Остро ощутил голод и Санька. Договорились сначала пойти добыть что-нибудь поесть. Хасан распределил обязанности. Он пойдет на охоту. Володька с удочкой отправится на ближнее «холодное» озеро, а Санька к лесу, разведет костер и на всякий случай сварит грибовницу.
— Долго, — вздохнул Санька.
Володька грустно посмотрел на Хасана.
Хасан почесал затылок. Все ясно! Все «за»!
И ребята мужественно съели последний сухарь. Оставался НЗ — печеночный паштет — да немного сахара и соль.

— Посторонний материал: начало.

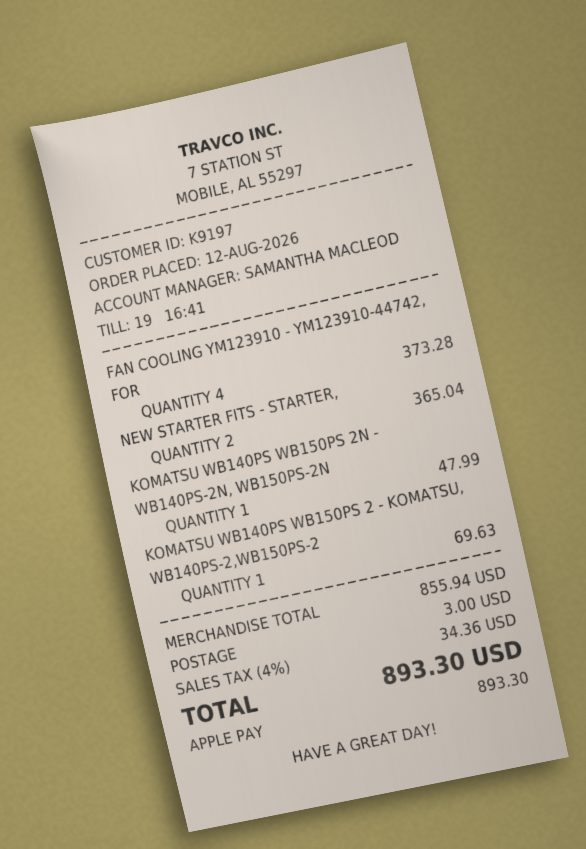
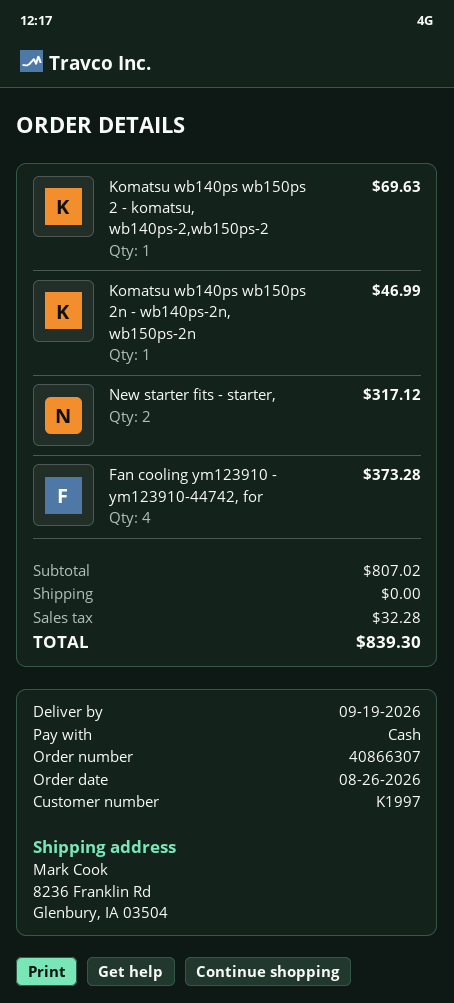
order date: 2026-08-12 -> 2026-08-26
customer number: K9197 -> K1997
payment method: Apple Pay -> cash
NEW STARTER FITS - STARTER,: 2 for 365.04 -> 2 for 317.12
KOMATSU WB140PS WB150PS 2N - WB140PS-2N, WB150PS-2N: 1 for 47.99 -> 1 for 46.99
subtotal: 855.94 -> 807.02
shipping: 3.00 -> 0.00
tax: 34.36 -> 32.28
total: 893.30 -> 839.30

Приближение грозы заставило Степана искать убежища в кедраче. Дождь начавшийся неожиданно, захватил его в пути. В одну минуту он промок до нитки и хотел вернуться — теперь, мол, все равно, но до кедрача добежал, чтобы обдумать все спокойно под защитой могучих кедровых лап. Ход его мыслей был, примерно, таков.

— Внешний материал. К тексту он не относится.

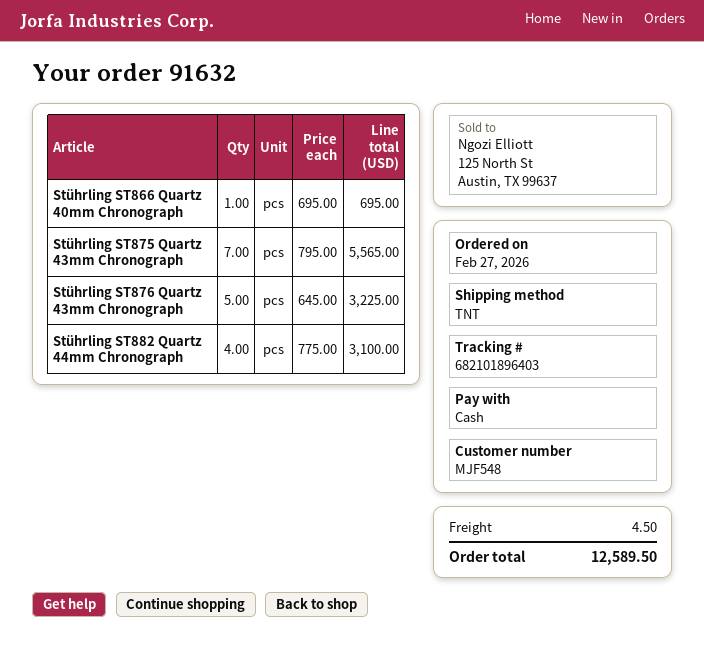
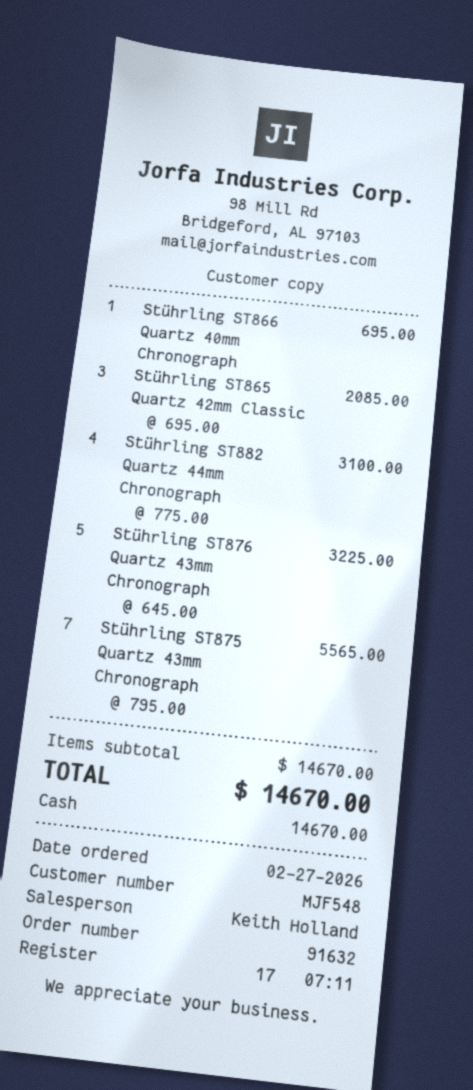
Stührling ST865 Quartz 42mm Classic: none -> 3 x 695.00 = 2085.00
shipping: 4.50 -> none
total: 12589.50 -> 14670.00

Гроза захватила ребят где-то на Зыбуне; возможно, они заплутали надолго. Во всяком случае сейчас по моховым болотам и трясинам идти нельзя, пока не рассосутся, не испарятся дождевые лужи. Это задержит ребят на сутки, не меньше. Зачем ему сидеть в сырой ложбине, мокрым? Чего доброго, еще схватишь воспаление легких. Он решил развести костер, обсушиться, сварить обед. Чтобы дым не был виден с Зыбуна, когда гроза кончилась, Степан ушел на западный склон гряды, за кедрач. Здесь он сварил суп с консервами. Солнце, тепло костра да сытная горячая пища после трехдневной еды всухомятку и холодного душа разморили усталое тело Степана, и он так уснул, что не услышал даже выстрела, которым Хасан убил белку. Впрочем, до ребят было не меньше двух километров, а в лесу, особенно днем, звуки далеко не распространяются.
Степан проснулся лишь под вечер. Голодный, но готовый бодрствовать хоть всю ночь.